Un appuntamento, quello organizzato dalla Direzione centrale della polizia criminale del Dipartimento della Pubblica sicurezza, che tratta in modo specifico un argomento che riguarda tutti i cittadini per i danni sociali ed economici generati dai furti di rame, spesso causa di interruzione del traffico ferroviario, delle comunicazioni e delle forniture di elettricità. Nella banca dati delle forze di polizia, rientra ogni genere di furto di rame, non solo quelli ai danni delle aziende di settore, ma anche quelli commessi nei confronti della popolazione (grondaie, utensili, vasi di fiori cimiteriali).

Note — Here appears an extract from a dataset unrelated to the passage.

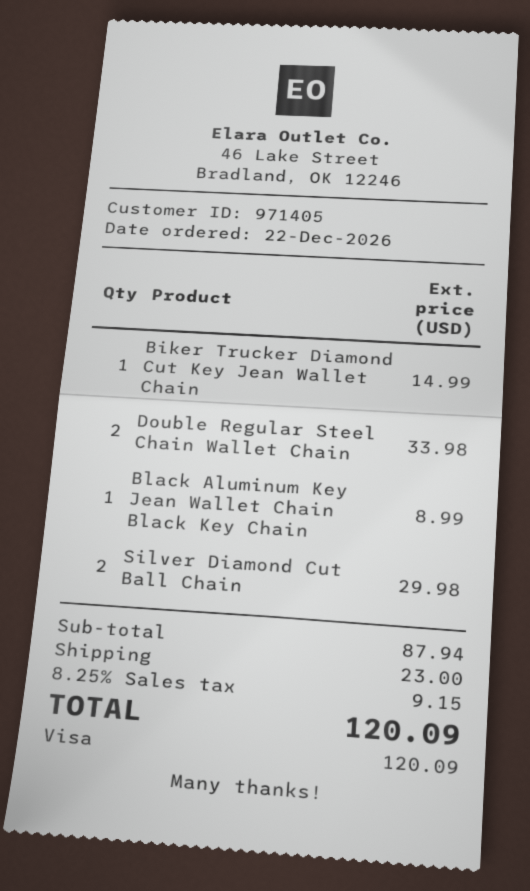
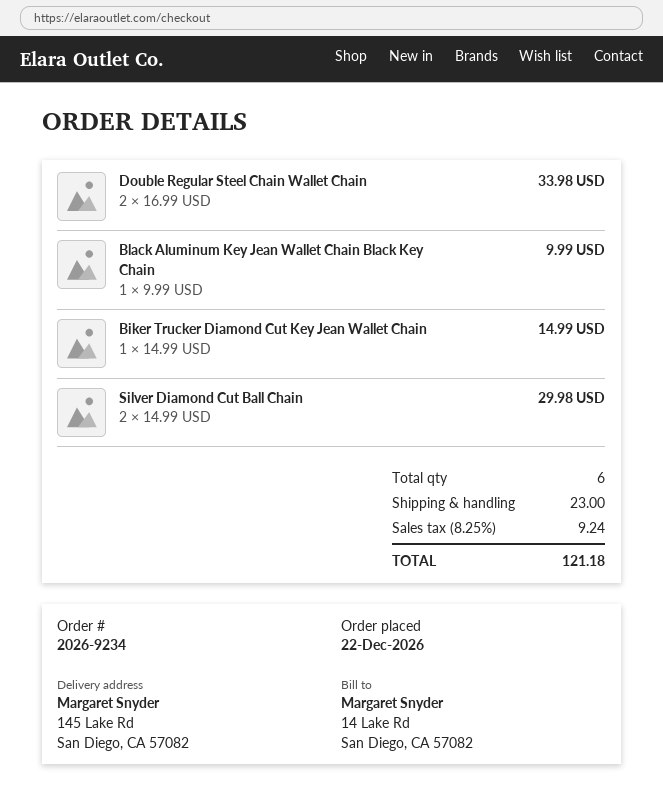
Black Aluminum Key Jean Wallet Chain Black Key Chain: 1 for 8.99 -> 1 for 9.99
tax: 8.25% = 9.15 -> 8.25% = 9.24
total: 120.09 -> 121.18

Le regioni particolarmente colpite nel 2012 sono state Lombardia, Puglia, Sicilia, Campania, Lazio, Piemonte, Toscana, Emilia Romagna, Veneto e Sardegna. Per altro verso, proprio in queste regioni è stata particolarmente incisiva l'azione di contrasto delle forze di polizia. Nel Lazio, ad esempio, il numero delle persone denunciate e/o arrestate nel 2012, rispetto al precedente anno, segna un incremento del 48%, in Sicilia del 38,7%, in Emilia Romagna del 65%, in Toscana del 4,5%, in Veneto del 21,2% e in Calabria del 79,5%.